*EXERCISE AIM*:
Using the data below, print exactly the line with "align-items: flex-end ->", the line with "font-size: 22px ->", and every line between them, but none of the pictures.

*INFORMATION SUPPLIED*:
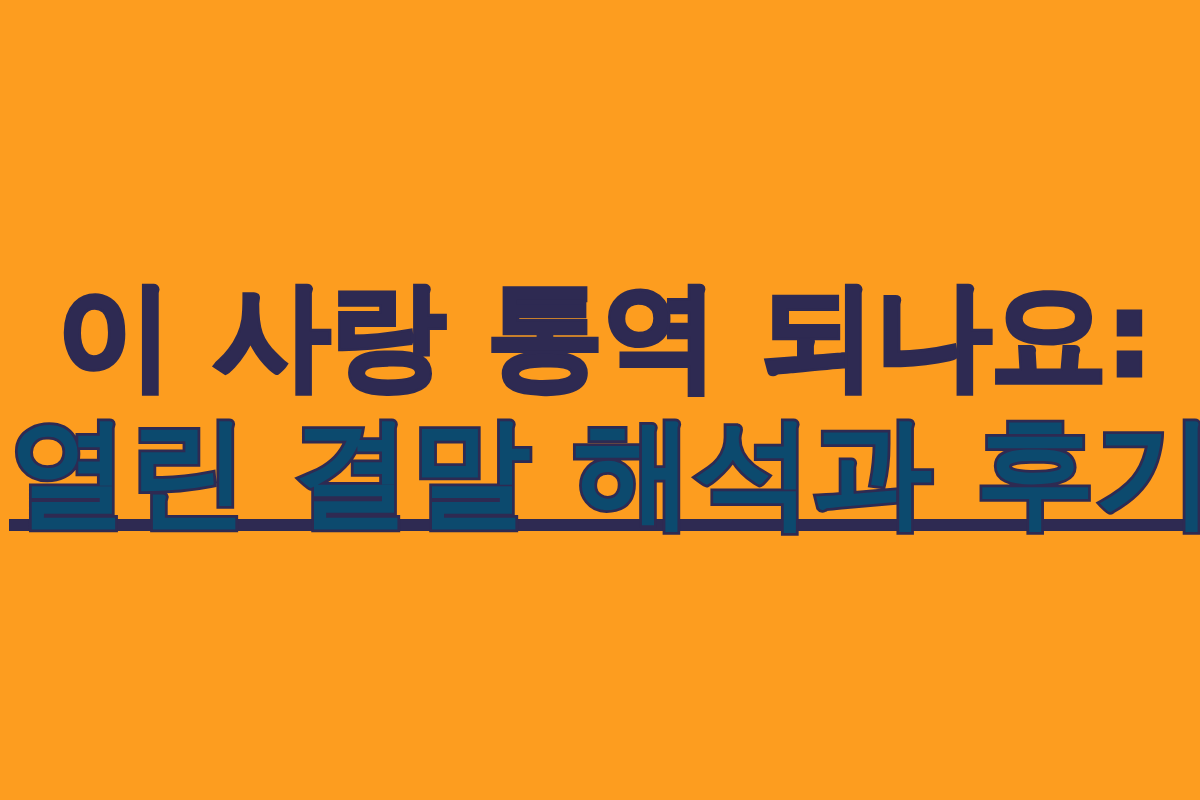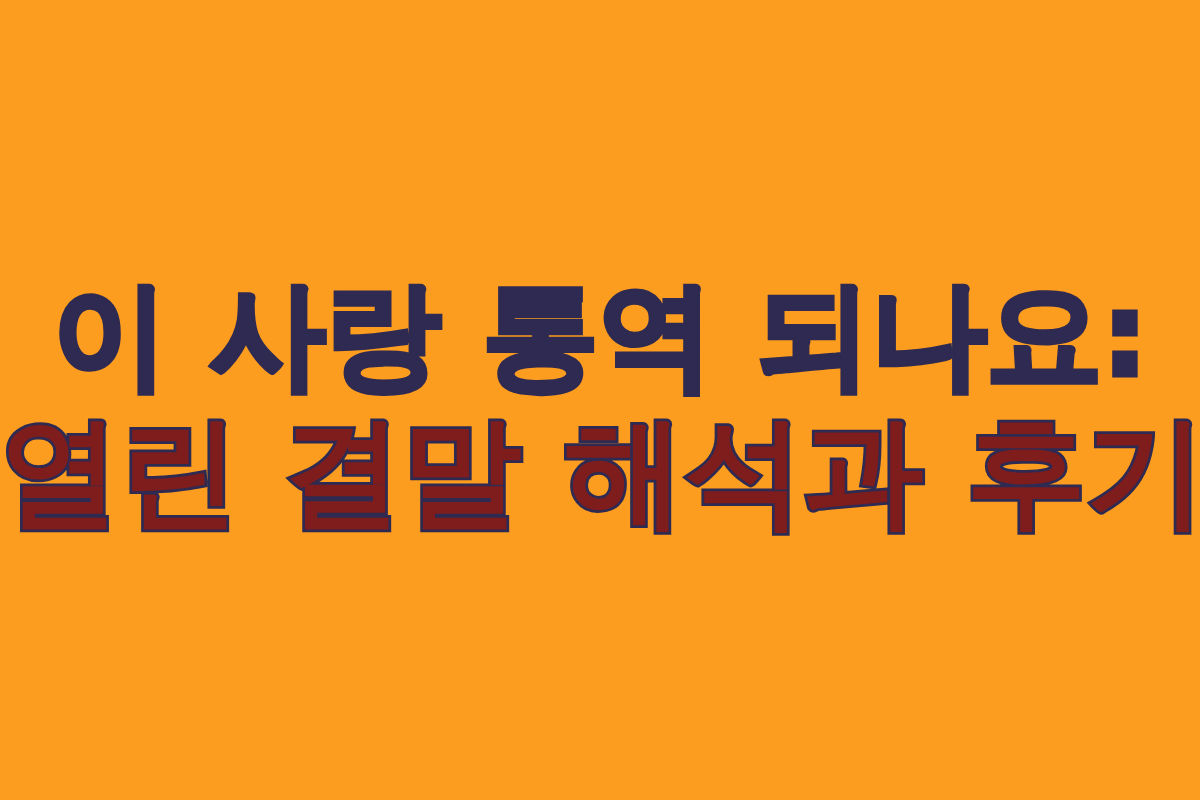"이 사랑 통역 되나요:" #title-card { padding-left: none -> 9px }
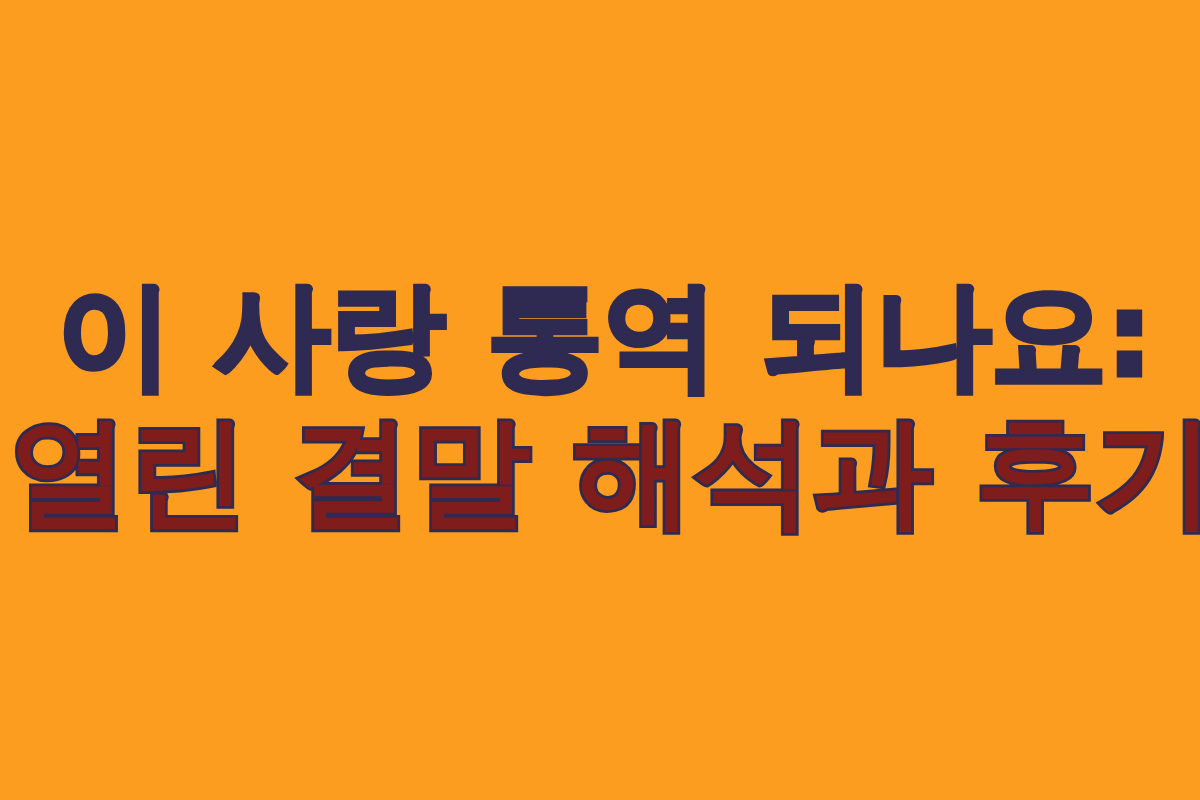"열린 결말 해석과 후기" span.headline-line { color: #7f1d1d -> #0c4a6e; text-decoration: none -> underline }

...

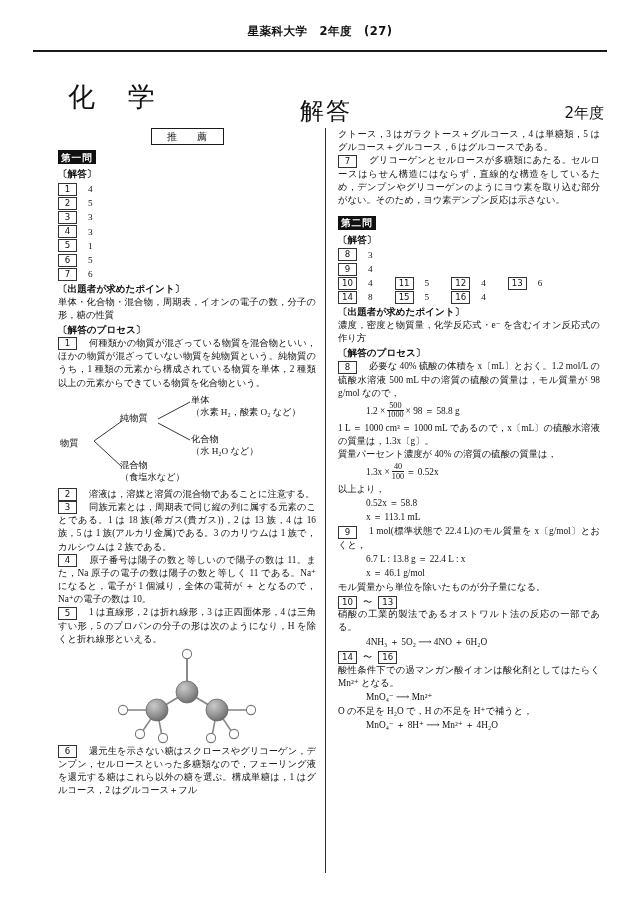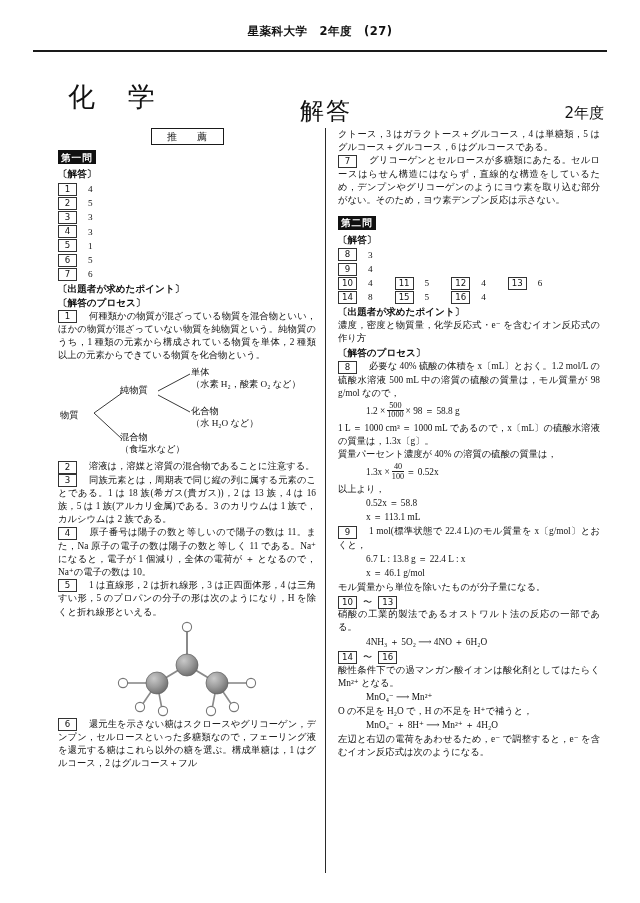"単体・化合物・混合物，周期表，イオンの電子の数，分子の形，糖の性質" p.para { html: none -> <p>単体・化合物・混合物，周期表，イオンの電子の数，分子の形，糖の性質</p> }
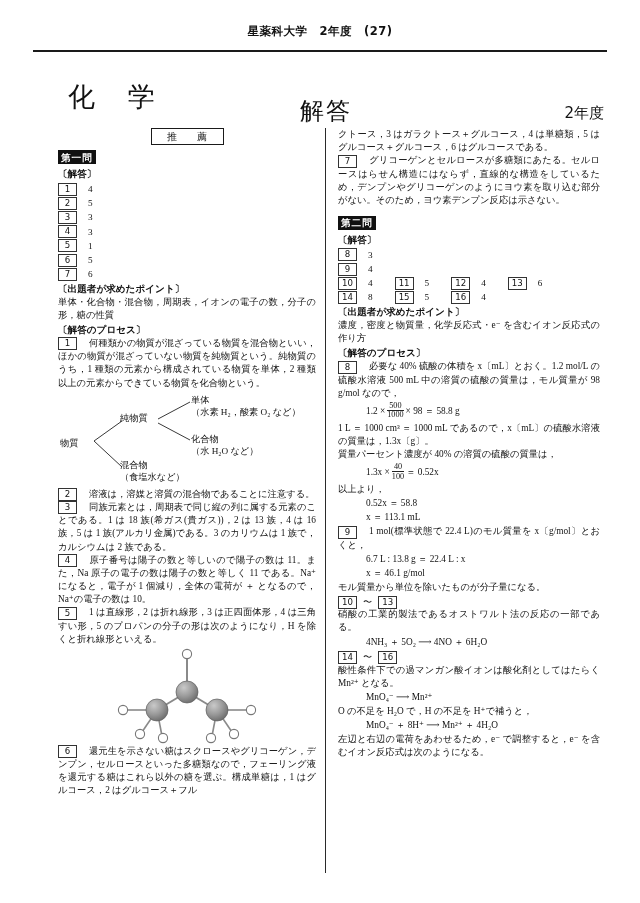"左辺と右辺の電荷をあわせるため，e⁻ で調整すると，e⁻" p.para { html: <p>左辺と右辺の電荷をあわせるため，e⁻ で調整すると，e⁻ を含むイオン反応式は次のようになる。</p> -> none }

==

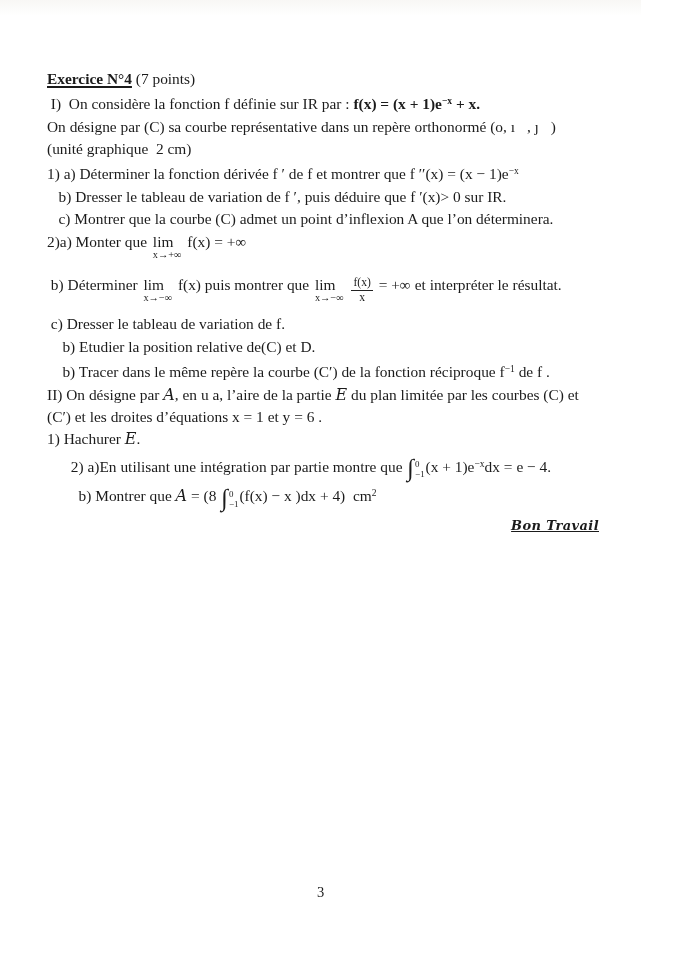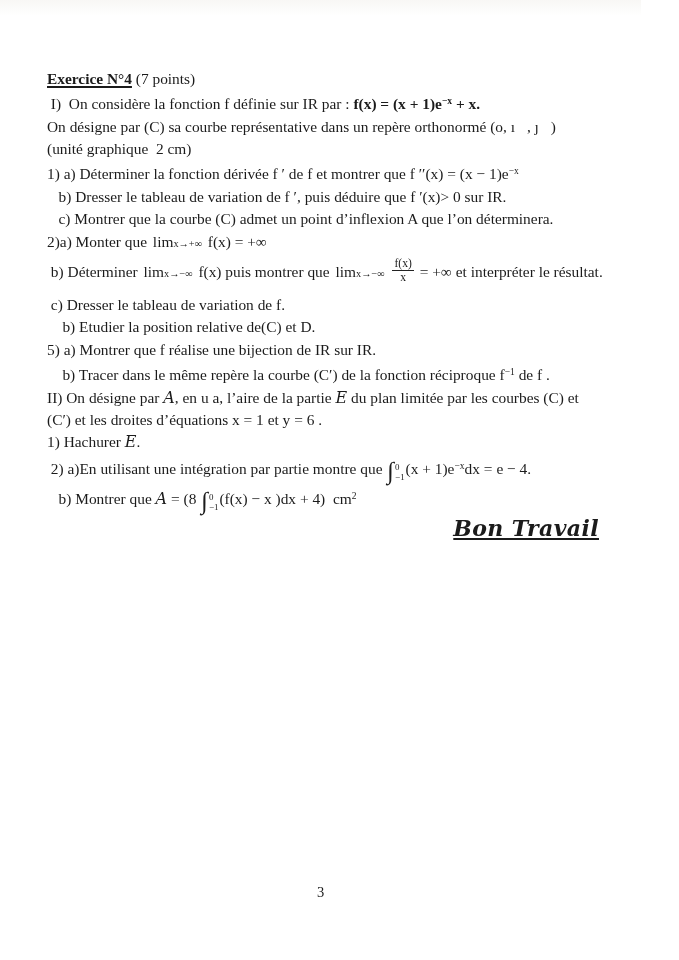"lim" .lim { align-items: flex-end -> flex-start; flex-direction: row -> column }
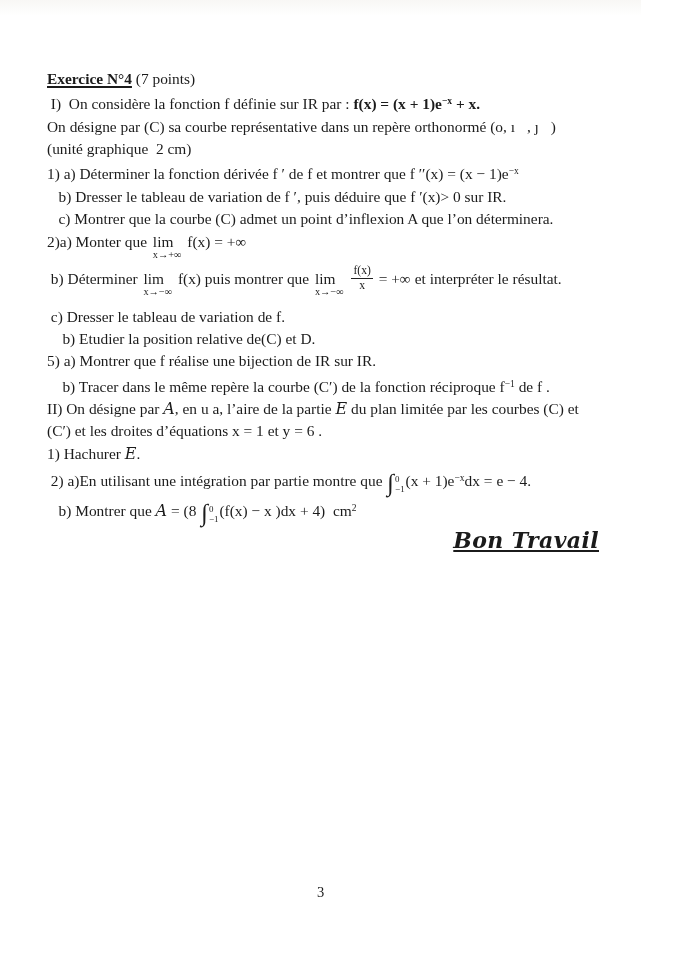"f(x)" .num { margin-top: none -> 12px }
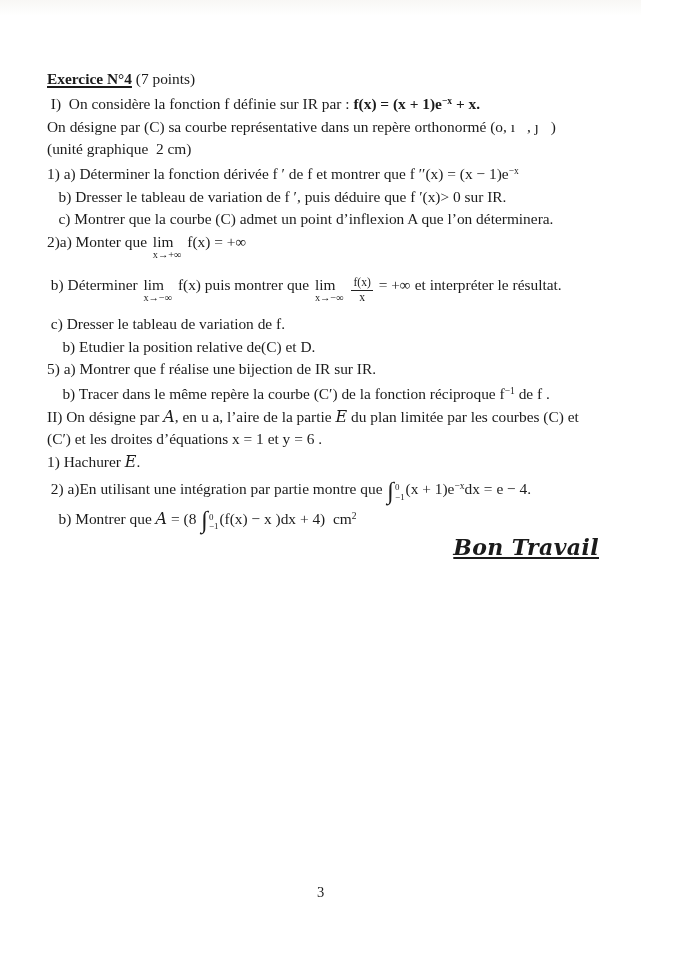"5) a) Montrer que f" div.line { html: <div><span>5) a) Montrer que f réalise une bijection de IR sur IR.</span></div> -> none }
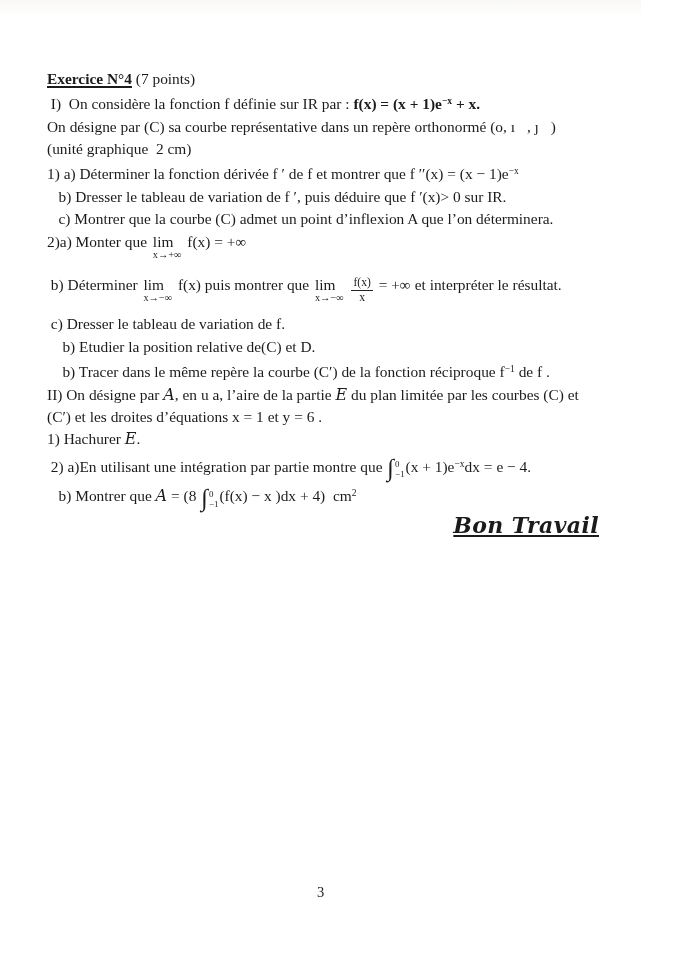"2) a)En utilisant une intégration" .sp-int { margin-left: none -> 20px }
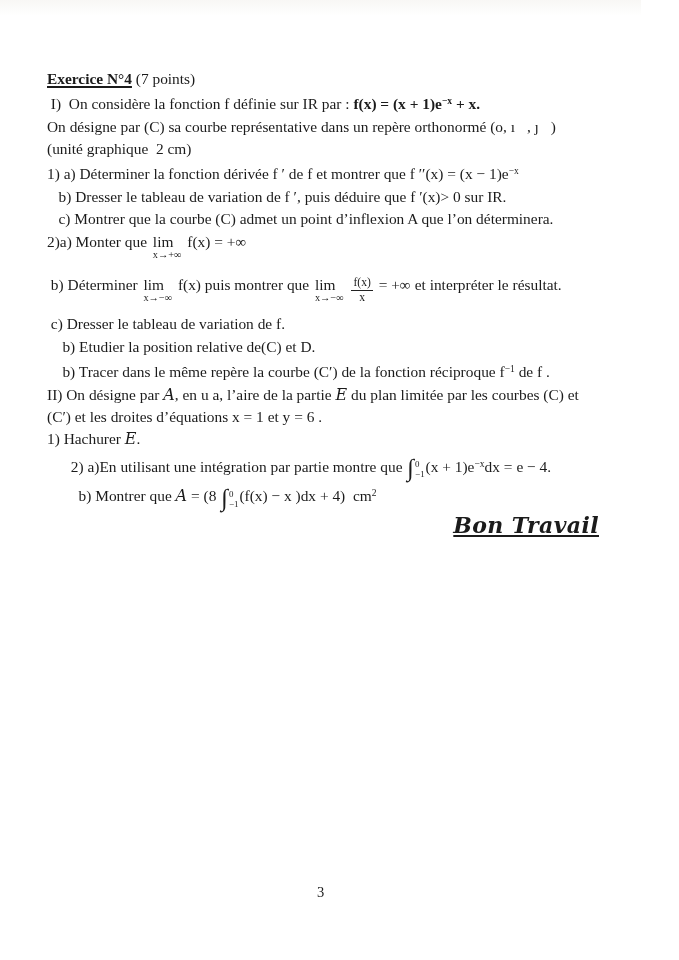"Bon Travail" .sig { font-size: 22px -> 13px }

*ANSWER TO THE EXERCISE*:
"lim" .lim { align-items: flex-end -> flex-start; flex-direction: row -> column }
"f(x)" .num { margin-top: none -> 12px }
"5) a) Montrer que f" div.line { html: <div><span>5) a) Montrer que f réalise une bijection de IR sur IR.</span></div> -> none }
"2) a)En utilisant une intégration" .sp-int { margin-left: none -> 20px }
"Bon Travail" .sig { font-size: 22px -> 13px }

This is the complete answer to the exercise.